Bergen Nelson, MD, serves as ROR’s regional director of the Carolinas and Virginia. A pediatrician and child health services researcher at Children’s Hospital of Richmond at VCU, Dr. Nelson says introducing books and providing early literacy tips for families is crucial.
“A children’s book is a powerful tool for both parents and medical providers. Prescribing ‘reading together’ is one of the most important prescriptions I write,” says Dr. Nelson. “Everyday moments created together around a book have the potential to build resilience in both children and adults, buffer stress, and support safe, stable, and nurturing relationships that allow children to thrive.”
EASING COMPLEX MEDICAL CARE CHALLENGES WITH BOOKS AND READ TO THEM
Children with complex medical illnesses and their families face many challenges, but thanks to a new partnership between Read to Them and Better2gether RVA, children at a VCU clinic are finding a measure of comfort in reading.

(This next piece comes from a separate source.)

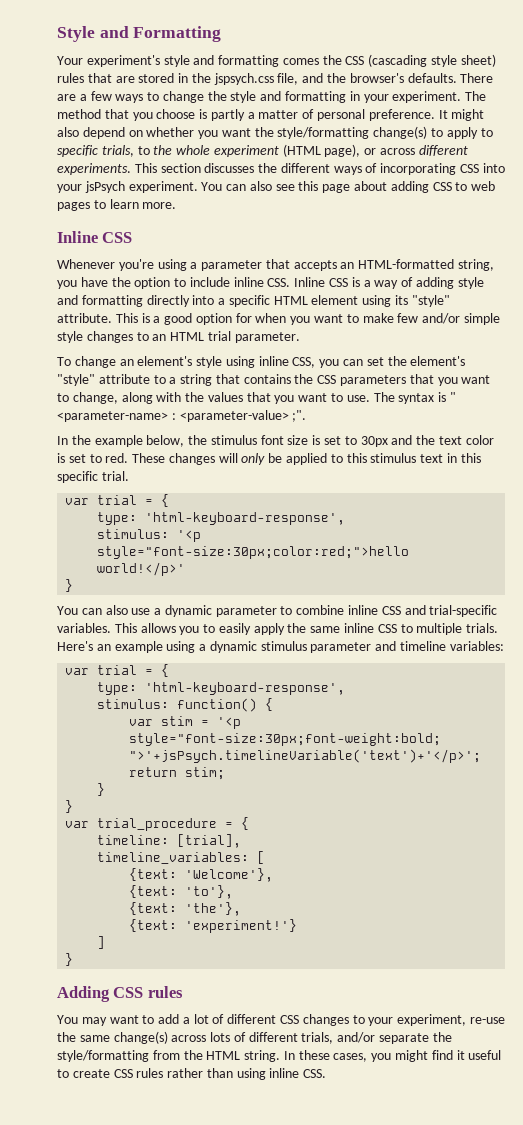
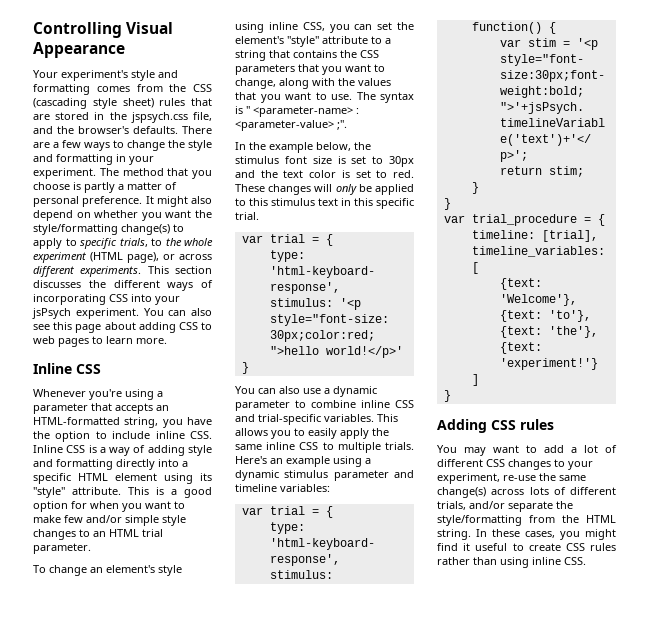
[57,26,222,42] Style and Formatting -> [33,22,174,38] [33,42,125,58] Controlling Visual Appearance
(319, 61) none -> [136,84,163,92] from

Read to Them, a Richmond-based national nonprofit that focuses on promoting literacy within families, schools, and communities, joined forces with Better2gether RVA, an organization that provides support and resources to families of children with complex medical illnesses or those requiring specialized treatment, to give new books to pediatric patients as they receive care at VCU’s Complex Care Clinic.
The clinic, which opened in 2021, serves nearly 200 patients ranging from infants to age twenty-one.
Tiffany Kimbrough, MD, who serves as the medical director of the complex care clinic and mother-infant unit at Children’s Hospital of Richmond at VCU,
says books provide uplifting moments during what are typically lengthy days for patients and their families.
“We are just so excited to have something to offer families for long doctor’s visits. This is something our kids can use while they are here and they are waiting, but also take home with them and continue to promote early literacy, reading, and good attachment with family,” says Dr. Kimbrough.
Through this partnership, patients and their families can receive everything from board books to graphic novels. There are books in English and Spanish. Bingo cards, enrichment activities, and literacy tips round out the reading materials families can receive to help build their home libraries.
And there you have it – a sample of the many ways neighbors and organizations are stepping up to boost literacy and build home libraries throughout Richmond. As an unabashed bibliophile myself, I look back fondly on those early days of building my own home library: a book gifted by my family here, a used book purchased there, and perhaps even a free book from a group working to inspire a love of reading in kids. No matter its origin, each title worked its magic. This – to be connected to and inspired by books – is my hope for young people throughout Richmond. Thanks to programs like these that connect kids and books, the chances of this being realized are much better.